Les broderies effectuées apportaient, elles aussi, leur touche de légèreté à cet édifice tout comme les dentelles qui y étaient jointes. Pourtant les dernières coiffes brodées de la région étaient plus claires et réalisées avec des fils tirés genre broderie bretonne. Elles étaient aussi plus lourdes. La rumeur publique prétendait qu’elles étaient faites en « gardant les vaches » .

Mais les broderies revenaient très cher et leur nombre permettaient de voir si l’on avait affaire à une famille aisée ou au contraire aux revenus modestes.

A Saint Jean, il existait une grande coiffe de « grande fête » ou de mariée, coiffe à battants. Il fallait 8 heures pour repasser cette coiffe en tulle brodé, avec le fond brodé aux 7 fleurs, les 7 vertus requises pour être une bonne épouse : la foi, l’espérance, la charité, la tempérance, la justice, la force et la prudence.

Les dentelles les plus belles venaient de malines ou de Bruxelles (dentelle Binche), dentelle assez serrée, la Malines étant encore plus fine.

Plus ordinaire était celle de Calais, dentelle plus ajourée, faite mécaniquement.

Les chignons :

La coiffe est maintenant terminée ... Il ne reste plus qu’à la porter.

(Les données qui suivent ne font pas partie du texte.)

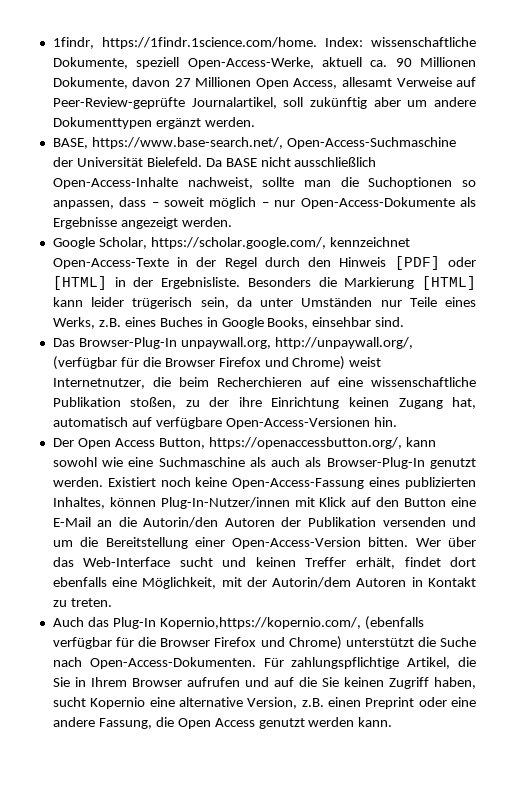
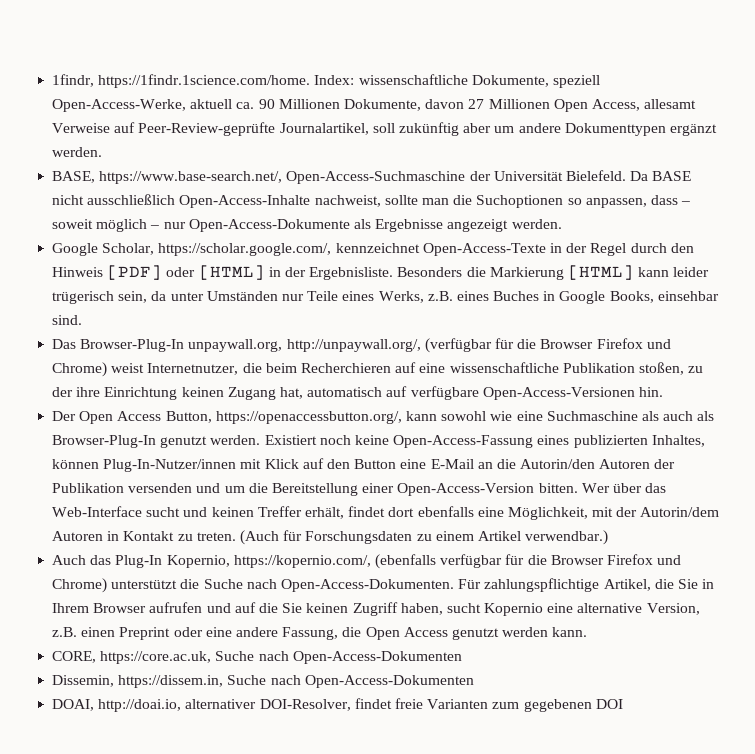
(112, 602) none -> [239,530,609,545] (Auch für Forschungsdaten zu einem Artikel verwendbar.)
[159,617,361,629] Kopernio,https://kopernio.com/, -> [166,555,371,568] Kopernio, https://kopernio.com/,
(393, 722) none -> [52,651,462,664] [52,675,474,688] [52,698,623,712] // CORE, https://core.ac.uk, Suche nach Open-Access-Dokumenten // Dissemin, https://dissem.in, Suche nach Open-Access-Dokumenten // DOAI, http://doai.io, alternativer DOI-Resolver, findet freie Varianten zum gegebenen DOI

Oui, mais on ne porte pas une coiffe n’importe comment. Car très souvent chaque coiffe impliquait un type de coiffure, sinon l’on risque la catastrophe. Il est en effet hautement improbable que notre objet d’art puisse tenir facilement sur la tête sans suivre quelques règles élémentaires.

Autrefois, les cheveux, longs bien entendu, étaient souvent séparés en deux sur le devant avec une belle raie au milieu. Ils étaient en outre plaqués en deux bandeaux plats et légèrement arrondis. L’art de faire tenir la coiffe était donc lié à la manière de former le chignon derrière la tête.

Pour notre commune, le chignon était du type ovale à tresses. La chevelure était également séparée en deux derrière la tête. De chaque moitié, on formait une tresse partant très à l’arrière de la tête. Puis ces deux tresses se dirigeant l’une vers l’autre étaient épinglées en un ovale plat placé assez haut sur la nuque, au moyen de grosses épingles. Il ne restait plus qu’à poser la résille et le velours prolongé de ses tresses.